TASK TO CARRY OUT:
Of all the lines below, return only those starting with the line holding "subtotal: 5307.95 -> 6987.47" and going on through the line holding "total: 5111.55 -> 6728.93", exactly as written.

WORKING DATA:
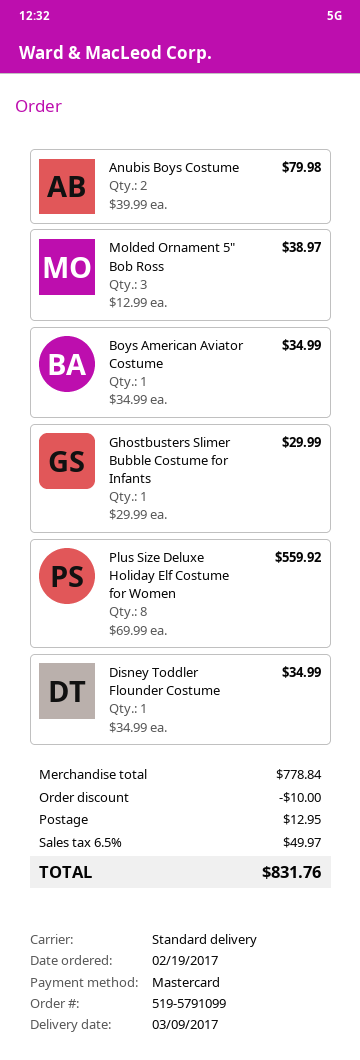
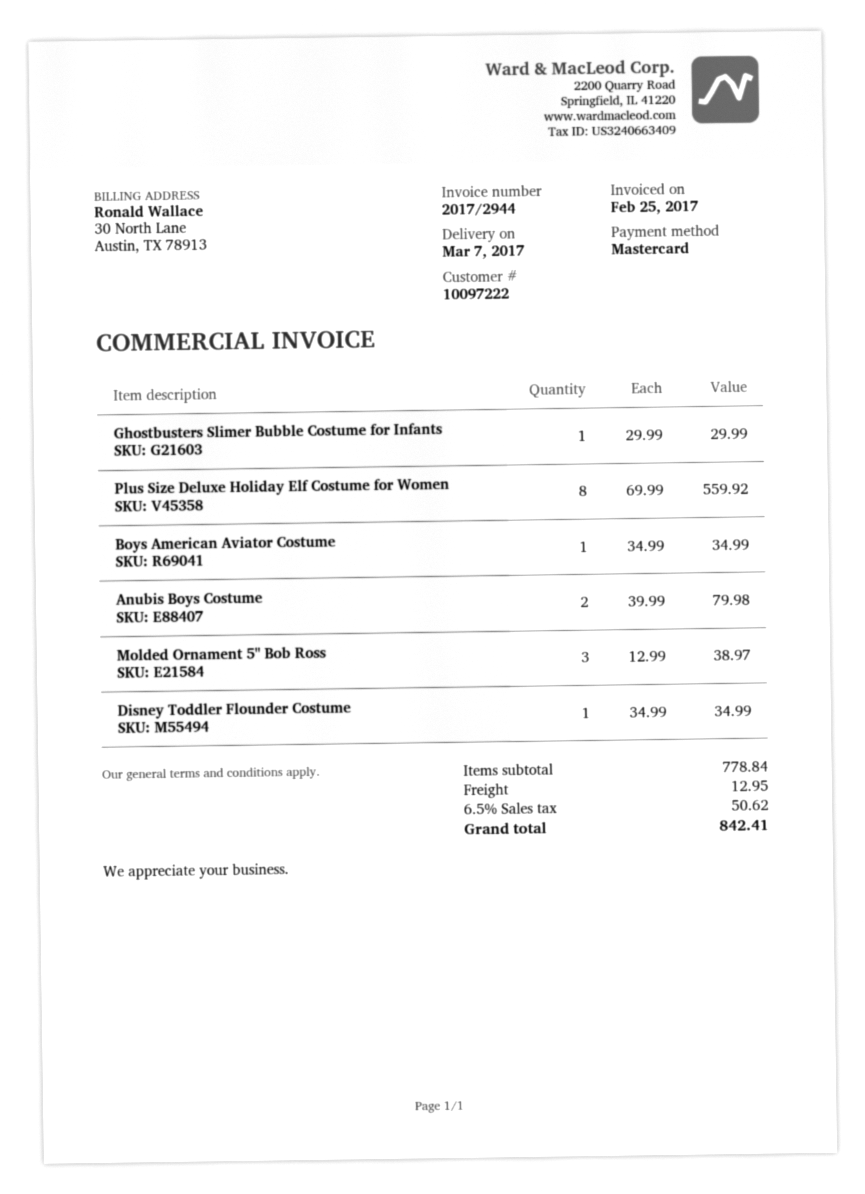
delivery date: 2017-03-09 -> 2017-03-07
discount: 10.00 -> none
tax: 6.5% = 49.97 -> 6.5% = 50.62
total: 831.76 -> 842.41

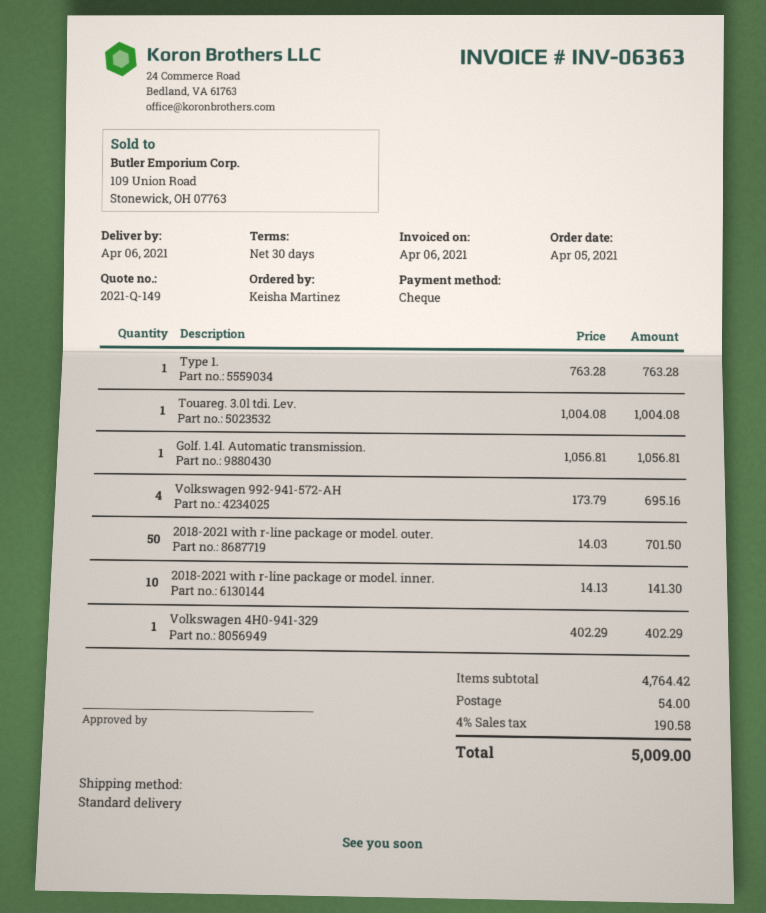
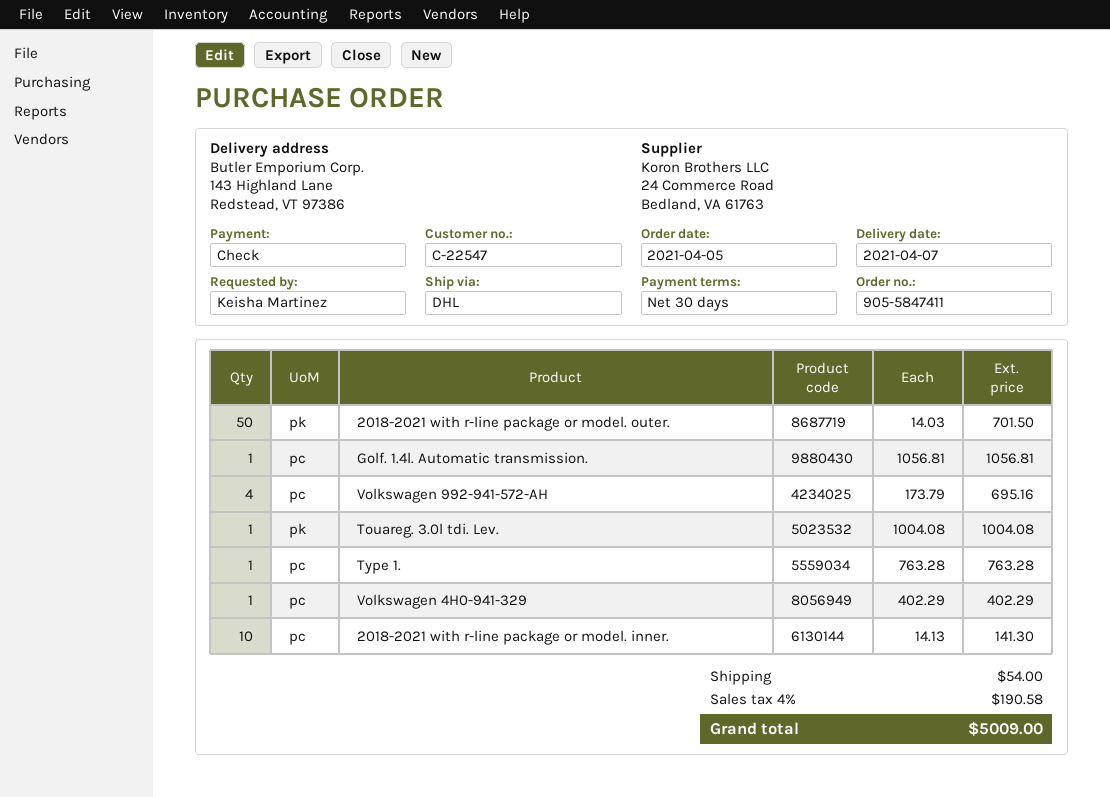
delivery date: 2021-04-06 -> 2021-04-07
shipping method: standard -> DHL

==

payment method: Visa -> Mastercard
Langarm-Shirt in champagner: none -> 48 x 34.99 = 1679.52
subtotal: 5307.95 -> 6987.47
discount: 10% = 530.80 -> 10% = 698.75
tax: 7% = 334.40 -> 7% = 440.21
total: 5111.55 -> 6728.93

==

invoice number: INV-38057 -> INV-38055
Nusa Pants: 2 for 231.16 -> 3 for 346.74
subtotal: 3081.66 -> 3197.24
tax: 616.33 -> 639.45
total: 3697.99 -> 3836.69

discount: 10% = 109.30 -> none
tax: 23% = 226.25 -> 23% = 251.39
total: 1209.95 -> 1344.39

TASK SOLUTION:
subtotal: 5307.95 -> 6987.47
discount: 10% = 530.80 -> 10% = 698.75
tax: 7% = 334.40 -> 7% = 440.21
total: 5111.55 -> 6728.93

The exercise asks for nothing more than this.